Data items:
-----
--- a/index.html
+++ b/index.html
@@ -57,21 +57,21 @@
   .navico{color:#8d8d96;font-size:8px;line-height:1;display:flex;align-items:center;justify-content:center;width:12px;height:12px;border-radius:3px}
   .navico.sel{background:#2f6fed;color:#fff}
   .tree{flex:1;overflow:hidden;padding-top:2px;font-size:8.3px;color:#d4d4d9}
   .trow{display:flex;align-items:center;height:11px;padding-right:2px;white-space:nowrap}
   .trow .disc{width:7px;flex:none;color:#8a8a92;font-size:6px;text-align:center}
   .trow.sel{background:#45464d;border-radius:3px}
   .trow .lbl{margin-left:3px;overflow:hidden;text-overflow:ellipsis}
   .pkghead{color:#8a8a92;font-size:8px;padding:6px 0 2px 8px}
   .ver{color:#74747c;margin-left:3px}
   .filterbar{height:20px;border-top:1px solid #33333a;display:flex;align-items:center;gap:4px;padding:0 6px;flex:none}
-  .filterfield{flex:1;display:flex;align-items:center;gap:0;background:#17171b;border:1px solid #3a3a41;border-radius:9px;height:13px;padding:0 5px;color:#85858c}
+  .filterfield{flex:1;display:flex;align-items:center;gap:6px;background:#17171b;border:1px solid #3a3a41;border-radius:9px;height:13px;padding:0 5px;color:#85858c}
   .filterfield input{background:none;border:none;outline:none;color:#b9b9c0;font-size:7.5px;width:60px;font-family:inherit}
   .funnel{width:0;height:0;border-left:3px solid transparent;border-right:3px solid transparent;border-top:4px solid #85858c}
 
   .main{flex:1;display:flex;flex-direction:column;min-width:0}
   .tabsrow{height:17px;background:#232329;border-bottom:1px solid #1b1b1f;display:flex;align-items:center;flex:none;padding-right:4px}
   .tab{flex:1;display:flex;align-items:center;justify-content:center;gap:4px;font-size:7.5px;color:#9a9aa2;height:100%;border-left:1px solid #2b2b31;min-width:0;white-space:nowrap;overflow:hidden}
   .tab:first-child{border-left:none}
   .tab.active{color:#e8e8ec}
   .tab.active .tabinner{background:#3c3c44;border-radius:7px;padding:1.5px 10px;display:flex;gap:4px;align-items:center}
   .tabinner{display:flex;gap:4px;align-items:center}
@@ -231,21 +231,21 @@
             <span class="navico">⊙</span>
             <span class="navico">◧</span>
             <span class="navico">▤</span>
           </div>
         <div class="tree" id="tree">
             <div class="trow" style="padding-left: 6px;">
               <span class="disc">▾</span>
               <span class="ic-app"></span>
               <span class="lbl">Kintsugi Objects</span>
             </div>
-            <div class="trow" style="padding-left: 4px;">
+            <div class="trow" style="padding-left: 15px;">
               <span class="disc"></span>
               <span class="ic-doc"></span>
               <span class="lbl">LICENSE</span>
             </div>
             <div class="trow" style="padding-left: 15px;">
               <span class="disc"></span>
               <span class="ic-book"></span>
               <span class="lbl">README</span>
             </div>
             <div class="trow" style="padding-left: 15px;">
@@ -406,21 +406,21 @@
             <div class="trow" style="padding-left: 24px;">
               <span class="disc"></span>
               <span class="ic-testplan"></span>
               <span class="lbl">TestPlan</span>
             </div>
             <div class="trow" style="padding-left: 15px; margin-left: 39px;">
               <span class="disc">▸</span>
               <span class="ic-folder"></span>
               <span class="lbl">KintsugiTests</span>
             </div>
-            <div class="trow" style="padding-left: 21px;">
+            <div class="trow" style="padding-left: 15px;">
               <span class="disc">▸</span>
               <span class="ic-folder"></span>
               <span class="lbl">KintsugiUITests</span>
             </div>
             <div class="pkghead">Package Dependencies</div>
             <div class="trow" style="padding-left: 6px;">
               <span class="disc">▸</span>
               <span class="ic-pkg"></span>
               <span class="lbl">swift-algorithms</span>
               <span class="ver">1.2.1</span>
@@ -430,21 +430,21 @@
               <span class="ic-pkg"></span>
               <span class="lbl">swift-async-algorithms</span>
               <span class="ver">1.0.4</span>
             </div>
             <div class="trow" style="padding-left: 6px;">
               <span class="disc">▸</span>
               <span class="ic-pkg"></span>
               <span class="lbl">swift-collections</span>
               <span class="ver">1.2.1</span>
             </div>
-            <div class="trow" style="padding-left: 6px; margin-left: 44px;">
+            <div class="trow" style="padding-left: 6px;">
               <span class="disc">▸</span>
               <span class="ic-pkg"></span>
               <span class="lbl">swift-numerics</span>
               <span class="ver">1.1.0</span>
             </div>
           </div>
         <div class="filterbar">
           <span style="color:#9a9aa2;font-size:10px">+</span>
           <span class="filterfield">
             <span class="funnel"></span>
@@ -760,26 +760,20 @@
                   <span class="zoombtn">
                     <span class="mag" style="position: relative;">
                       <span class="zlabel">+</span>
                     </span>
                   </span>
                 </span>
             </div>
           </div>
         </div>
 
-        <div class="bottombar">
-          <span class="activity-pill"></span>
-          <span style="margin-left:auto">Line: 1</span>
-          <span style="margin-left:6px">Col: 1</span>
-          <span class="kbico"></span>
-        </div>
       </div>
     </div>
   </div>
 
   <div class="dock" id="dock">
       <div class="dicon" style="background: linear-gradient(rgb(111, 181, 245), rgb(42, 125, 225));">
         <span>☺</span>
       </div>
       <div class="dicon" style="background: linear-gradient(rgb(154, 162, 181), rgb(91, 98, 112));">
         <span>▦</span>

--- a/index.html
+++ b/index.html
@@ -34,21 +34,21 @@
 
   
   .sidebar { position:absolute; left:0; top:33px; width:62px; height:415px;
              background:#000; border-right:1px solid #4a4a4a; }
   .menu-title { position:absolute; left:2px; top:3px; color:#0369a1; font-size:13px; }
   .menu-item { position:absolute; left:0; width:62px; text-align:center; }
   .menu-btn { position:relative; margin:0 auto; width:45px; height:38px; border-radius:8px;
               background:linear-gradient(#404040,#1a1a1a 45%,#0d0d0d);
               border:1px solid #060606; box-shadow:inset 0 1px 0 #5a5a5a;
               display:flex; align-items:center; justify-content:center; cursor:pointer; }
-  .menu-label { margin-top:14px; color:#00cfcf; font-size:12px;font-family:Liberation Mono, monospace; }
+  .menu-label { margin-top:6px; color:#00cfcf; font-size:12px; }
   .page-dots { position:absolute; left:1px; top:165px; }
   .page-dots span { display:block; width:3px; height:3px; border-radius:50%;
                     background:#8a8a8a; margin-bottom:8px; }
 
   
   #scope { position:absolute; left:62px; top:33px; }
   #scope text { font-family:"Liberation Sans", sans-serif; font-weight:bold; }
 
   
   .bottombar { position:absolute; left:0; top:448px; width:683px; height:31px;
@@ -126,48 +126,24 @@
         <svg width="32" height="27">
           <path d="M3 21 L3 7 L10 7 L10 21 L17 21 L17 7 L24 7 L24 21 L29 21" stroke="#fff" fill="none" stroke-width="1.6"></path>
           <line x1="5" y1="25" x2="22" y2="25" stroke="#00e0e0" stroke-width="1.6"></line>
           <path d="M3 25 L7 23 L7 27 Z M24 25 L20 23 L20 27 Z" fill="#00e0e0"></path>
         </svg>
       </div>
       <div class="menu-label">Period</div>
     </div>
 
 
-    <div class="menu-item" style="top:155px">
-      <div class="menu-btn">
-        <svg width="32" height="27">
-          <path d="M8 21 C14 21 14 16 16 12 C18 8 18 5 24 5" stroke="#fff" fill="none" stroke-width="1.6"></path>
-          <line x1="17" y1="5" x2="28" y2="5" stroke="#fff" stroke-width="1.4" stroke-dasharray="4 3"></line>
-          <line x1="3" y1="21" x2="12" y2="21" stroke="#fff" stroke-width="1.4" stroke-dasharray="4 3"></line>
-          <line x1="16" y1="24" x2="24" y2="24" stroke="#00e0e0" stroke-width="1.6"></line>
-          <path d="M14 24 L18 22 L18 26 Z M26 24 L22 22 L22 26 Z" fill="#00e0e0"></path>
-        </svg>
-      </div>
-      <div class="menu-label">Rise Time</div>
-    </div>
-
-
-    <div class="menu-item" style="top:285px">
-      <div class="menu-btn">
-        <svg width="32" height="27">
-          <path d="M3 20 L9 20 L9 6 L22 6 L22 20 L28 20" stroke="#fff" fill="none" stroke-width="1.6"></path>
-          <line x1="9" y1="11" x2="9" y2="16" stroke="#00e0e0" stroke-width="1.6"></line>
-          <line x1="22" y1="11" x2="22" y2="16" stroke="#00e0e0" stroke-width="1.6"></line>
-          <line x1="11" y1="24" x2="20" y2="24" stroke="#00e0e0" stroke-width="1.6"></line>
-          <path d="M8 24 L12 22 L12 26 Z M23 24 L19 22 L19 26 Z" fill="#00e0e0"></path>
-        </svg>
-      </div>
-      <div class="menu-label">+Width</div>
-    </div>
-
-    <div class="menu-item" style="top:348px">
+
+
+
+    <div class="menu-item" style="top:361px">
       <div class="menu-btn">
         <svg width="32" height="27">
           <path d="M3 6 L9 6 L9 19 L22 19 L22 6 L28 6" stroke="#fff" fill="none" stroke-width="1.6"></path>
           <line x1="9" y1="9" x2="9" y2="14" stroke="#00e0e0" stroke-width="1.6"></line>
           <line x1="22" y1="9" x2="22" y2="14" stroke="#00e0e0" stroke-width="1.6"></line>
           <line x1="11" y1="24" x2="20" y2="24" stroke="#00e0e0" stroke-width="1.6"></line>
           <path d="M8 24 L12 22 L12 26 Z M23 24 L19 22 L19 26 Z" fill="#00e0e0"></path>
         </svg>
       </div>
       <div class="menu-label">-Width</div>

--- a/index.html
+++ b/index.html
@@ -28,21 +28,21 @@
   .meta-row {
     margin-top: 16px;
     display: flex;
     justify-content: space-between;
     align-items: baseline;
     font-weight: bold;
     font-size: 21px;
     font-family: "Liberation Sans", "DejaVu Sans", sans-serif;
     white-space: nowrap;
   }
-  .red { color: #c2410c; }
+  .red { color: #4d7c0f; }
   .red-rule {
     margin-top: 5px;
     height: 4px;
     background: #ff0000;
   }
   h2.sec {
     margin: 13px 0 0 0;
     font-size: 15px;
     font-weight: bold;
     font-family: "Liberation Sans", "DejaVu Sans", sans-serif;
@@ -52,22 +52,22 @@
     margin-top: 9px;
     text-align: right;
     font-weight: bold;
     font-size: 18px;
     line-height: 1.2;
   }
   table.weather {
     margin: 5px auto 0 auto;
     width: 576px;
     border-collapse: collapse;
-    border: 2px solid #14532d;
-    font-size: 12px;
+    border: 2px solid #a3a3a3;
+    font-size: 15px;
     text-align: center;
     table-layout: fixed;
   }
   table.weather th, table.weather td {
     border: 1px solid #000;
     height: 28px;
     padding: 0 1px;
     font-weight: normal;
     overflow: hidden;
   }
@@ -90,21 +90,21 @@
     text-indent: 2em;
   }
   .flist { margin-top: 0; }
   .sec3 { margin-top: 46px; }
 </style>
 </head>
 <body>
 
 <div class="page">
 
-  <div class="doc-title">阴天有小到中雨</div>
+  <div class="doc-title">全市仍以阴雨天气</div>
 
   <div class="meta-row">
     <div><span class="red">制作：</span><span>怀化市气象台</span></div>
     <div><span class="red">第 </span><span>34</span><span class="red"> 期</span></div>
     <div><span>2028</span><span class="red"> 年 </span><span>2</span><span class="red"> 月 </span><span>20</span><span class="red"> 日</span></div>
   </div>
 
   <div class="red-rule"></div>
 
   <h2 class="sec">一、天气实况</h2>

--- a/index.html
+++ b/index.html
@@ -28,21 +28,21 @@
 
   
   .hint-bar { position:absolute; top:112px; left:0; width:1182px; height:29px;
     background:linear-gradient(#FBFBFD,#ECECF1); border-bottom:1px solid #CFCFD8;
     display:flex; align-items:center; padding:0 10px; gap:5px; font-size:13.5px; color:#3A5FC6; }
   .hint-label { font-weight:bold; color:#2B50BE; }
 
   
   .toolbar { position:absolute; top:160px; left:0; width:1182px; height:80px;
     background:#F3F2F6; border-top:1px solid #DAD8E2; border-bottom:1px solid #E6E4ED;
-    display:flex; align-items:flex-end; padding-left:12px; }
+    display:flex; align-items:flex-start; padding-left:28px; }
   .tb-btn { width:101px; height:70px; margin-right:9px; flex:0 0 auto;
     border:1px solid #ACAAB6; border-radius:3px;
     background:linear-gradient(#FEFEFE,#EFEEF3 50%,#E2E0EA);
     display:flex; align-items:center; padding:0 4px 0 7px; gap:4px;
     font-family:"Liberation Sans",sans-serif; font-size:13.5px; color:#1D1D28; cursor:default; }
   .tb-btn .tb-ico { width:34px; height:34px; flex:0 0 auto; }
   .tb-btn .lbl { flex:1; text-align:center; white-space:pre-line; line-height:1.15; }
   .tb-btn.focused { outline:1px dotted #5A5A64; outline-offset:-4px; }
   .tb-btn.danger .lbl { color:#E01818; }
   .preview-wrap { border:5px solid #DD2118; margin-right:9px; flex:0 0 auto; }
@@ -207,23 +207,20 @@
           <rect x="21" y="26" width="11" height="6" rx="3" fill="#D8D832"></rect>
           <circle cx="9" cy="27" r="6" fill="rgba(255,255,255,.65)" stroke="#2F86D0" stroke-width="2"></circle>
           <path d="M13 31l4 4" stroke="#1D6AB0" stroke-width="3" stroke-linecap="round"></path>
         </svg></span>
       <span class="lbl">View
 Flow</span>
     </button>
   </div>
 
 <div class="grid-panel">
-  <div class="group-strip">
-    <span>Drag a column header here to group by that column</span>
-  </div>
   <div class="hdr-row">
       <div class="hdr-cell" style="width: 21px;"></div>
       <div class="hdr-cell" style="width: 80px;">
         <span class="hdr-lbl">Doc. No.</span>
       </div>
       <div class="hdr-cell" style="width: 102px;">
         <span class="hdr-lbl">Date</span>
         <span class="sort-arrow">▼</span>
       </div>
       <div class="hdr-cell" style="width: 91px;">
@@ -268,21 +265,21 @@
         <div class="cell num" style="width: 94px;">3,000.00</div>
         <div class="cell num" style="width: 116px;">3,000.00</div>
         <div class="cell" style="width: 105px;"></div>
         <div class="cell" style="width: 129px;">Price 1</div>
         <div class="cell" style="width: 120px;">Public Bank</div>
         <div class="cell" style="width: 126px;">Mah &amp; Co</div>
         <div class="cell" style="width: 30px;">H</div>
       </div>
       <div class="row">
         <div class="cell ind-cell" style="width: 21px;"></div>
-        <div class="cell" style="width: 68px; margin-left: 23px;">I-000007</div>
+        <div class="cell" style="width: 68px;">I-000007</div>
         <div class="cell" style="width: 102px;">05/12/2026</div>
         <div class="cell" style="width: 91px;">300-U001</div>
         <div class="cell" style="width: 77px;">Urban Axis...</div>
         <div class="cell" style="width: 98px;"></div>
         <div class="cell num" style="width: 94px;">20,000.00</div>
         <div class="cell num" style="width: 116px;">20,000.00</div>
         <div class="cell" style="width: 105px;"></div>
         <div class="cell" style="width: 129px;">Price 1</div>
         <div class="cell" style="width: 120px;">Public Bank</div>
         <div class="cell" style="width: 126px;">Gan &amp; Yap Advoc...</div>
-----
• [WORK TO BE COMPLETED]
Where does the string "bottombar" appear in the records? Copy every line that holds it.

• [REPLY]
-        <div class="bottombar">
   .bottombar { position:absolute; left:0; top:448px; width:683px; height:31px;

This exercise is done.